Let’s face it: much of the LGBT movement has one massive Peter Pan complex. We won’t grow up. We don’t want to go to school just to learn to be a parrot and recite a silly rule. Nope, not us. We’re here, we’re queer and everyone just has to get used to it!

But while the minds, hearts and spirits of LGBT movement founders and Stonewall activists still stir with the fight for real freedom, the body is aging – whether we like it or not. And with aging comes limitations, dependency, and the fear of being forced back into the closet just to get proper and safe treatment. For couples who have shared lives and expenses together, losing a husband or wife could also mean losing financial freedom while trying to survive a broken heart. Suddenly being a second class citizen in the United States of America hits home: we are the cause we’ve been fighting for.

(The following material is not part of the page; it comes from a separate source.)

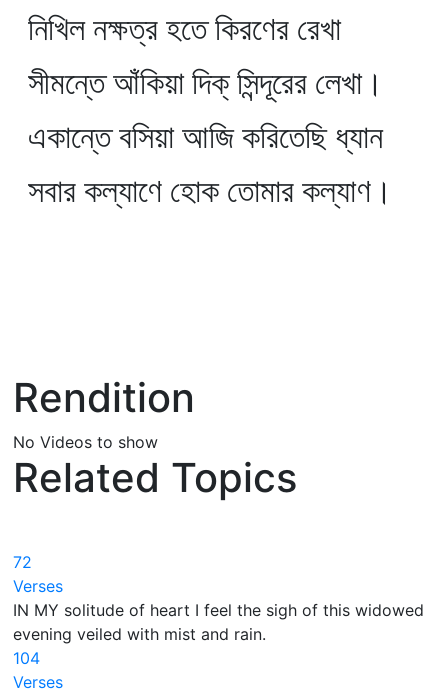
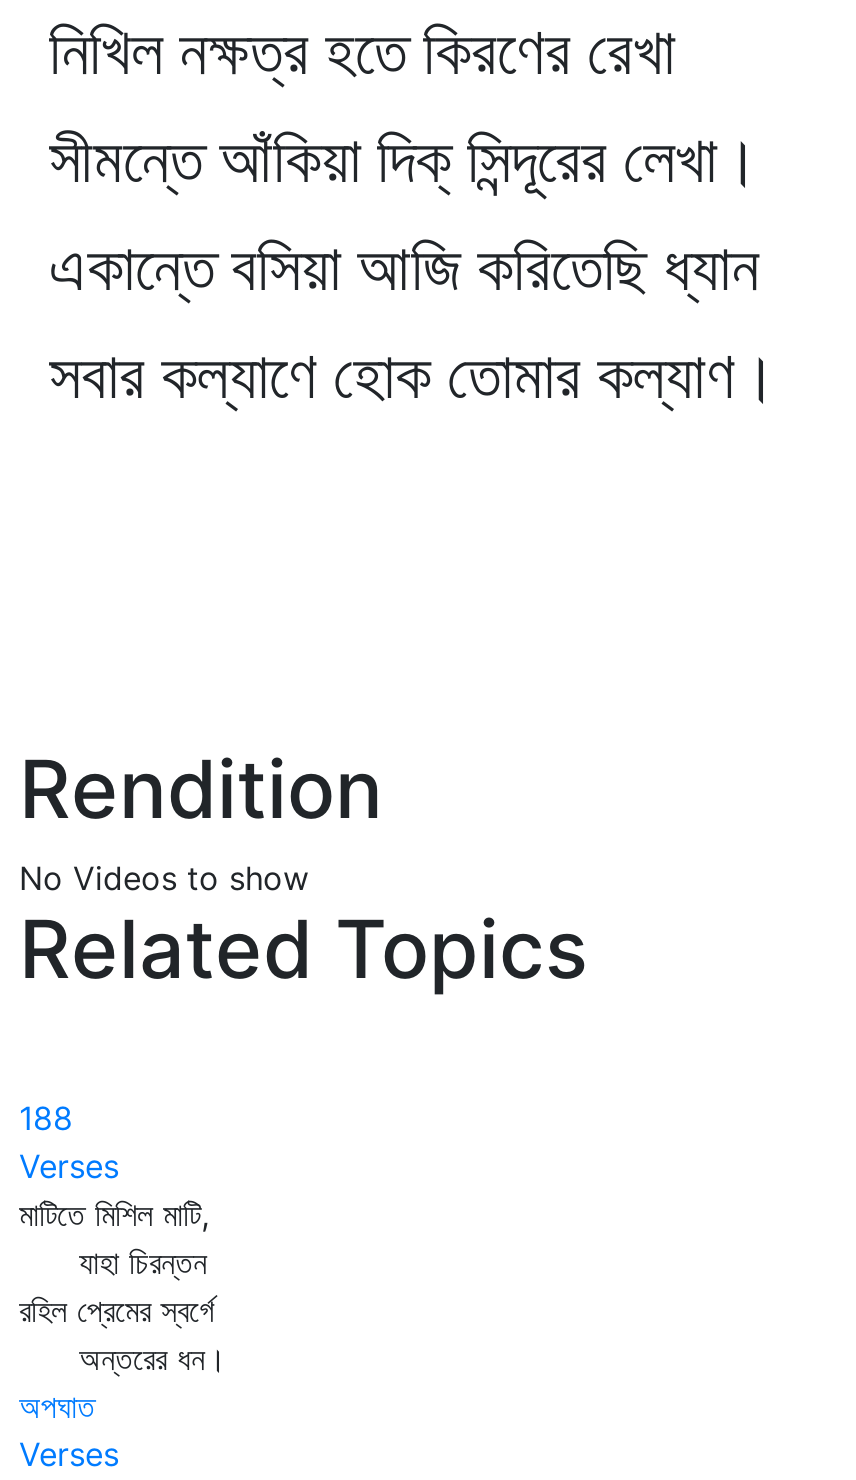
[13,552,32,572] 72 -> [19,1098,73,1138] 188
[13,600,424,668] IN MY solitude of heart I feel the sigh of this widowed | evening veiled with mist and rain. | 104 -> [19,1194,227,1426] মাটিতে মিশিল মাটি, | যাহা চিরন্তন | রহিল প্রেমের স্বর্গে | অন্তরের ধন। | অপঘাত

Two years ago, on April 11, 2010, Lorri Jean, CEO of the LA Gay & Lesbian Center officially launched the Rock for Equality campaign in conjunction with the National Gay and Lesbian Task Force and the Aids Community Action Foundation.  The campaign noted that LGBT workers pay into the Social Security system but are denied benefits when a partner dies, including retirement benefits, disability insurance, survivor benefits and burial expenses.  Two years ago they estimated that since 2000, those benefits totaled more than $2 billion, depriving LGBT older taxpayers of more than $120 million in Social Security benefits every year.  According to the calculating “Denied” clock on their website, as of 5:03pm Pacific time today, the total was $2,434,079 and counting.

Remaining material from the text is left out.